🤖 AI Summary
Existing vision-language models often suffer from premature discretization of visual inputs into text, discarding continuous signals such as geometric and spatial layout information, and predominantly rely on passively processing precomputed features without active perception capabilities. To address this limitation, this work proposes ViThinker, a novel framework that introduces an active perception mechanism for the first time: the model autonomously generates query tokens to synthesize task-relevant, expert-aligned visual features on demand, effectively internalizing visual expertise and enabling task-driven, minimally sufficient perception without external tools.

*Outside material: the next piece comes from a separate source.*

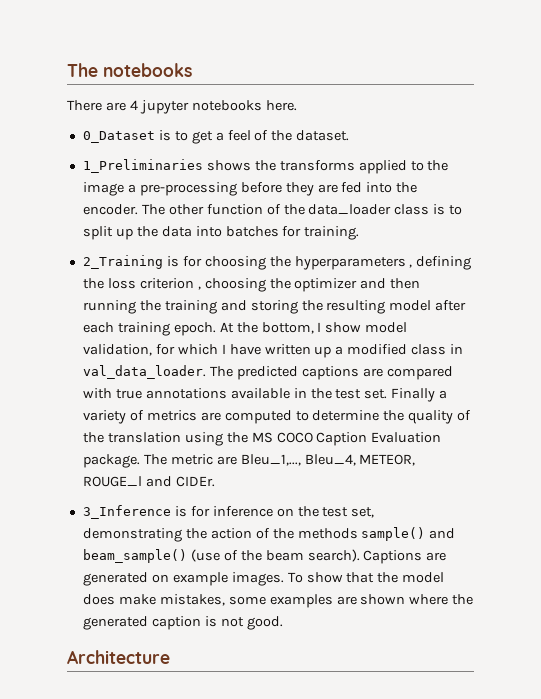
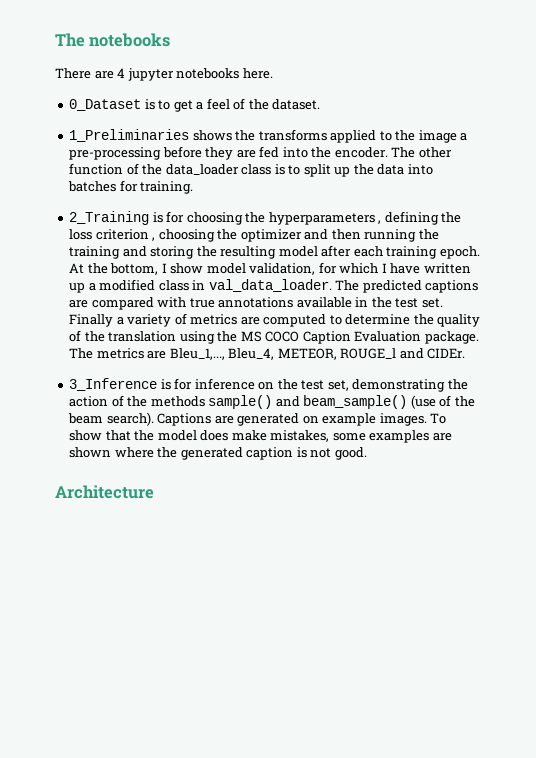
[170,454,213,465] metric -> [96,348,144,359] metrics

Through expert distillation, sparsity-constrained query learning, generative feature synthesis, and a two-stage curriculum training strategy, ViThinker significantly outperforms passive approaches across multiple vision-centric benchmarks, achieving notable advances in both perceptual grounding and reasoning accuracy.
📝 Abstract
Chain-of-Thought (CoT) reasoning excels in language models but struggles in vision-language models due to premature visual-to-text conversion that discards continuous information such as geometry and spatial layout. While recent methods enhance CoT through static enumeration or attention-based selection, they remain passive, i.e., processing pre-computed inputs rather than actively seeking task-relevant details. Inspired by human active perception, we introduce ViThinker, a framework that enables vision-language models to autonomously generate decision (query) tokens triggering the synthesis of expert-aligned visual features on demand. ViThinker internalizes vision-expert capabilities during training, performing generative mental simulation during inference without external tool calls. Through a two-stage curriculum: first distilling frozen experts into model parameters, then learning task-driven querying via sparsity penalties, i.e., ViThinker discovers minimal sufficient perception for each reasoning step. Evaluations across vision-centric benchmarks demonstrate consistent improvements, validating that active query generation outperforms passive approaches in both perceptual grounding and reasoning accuracy.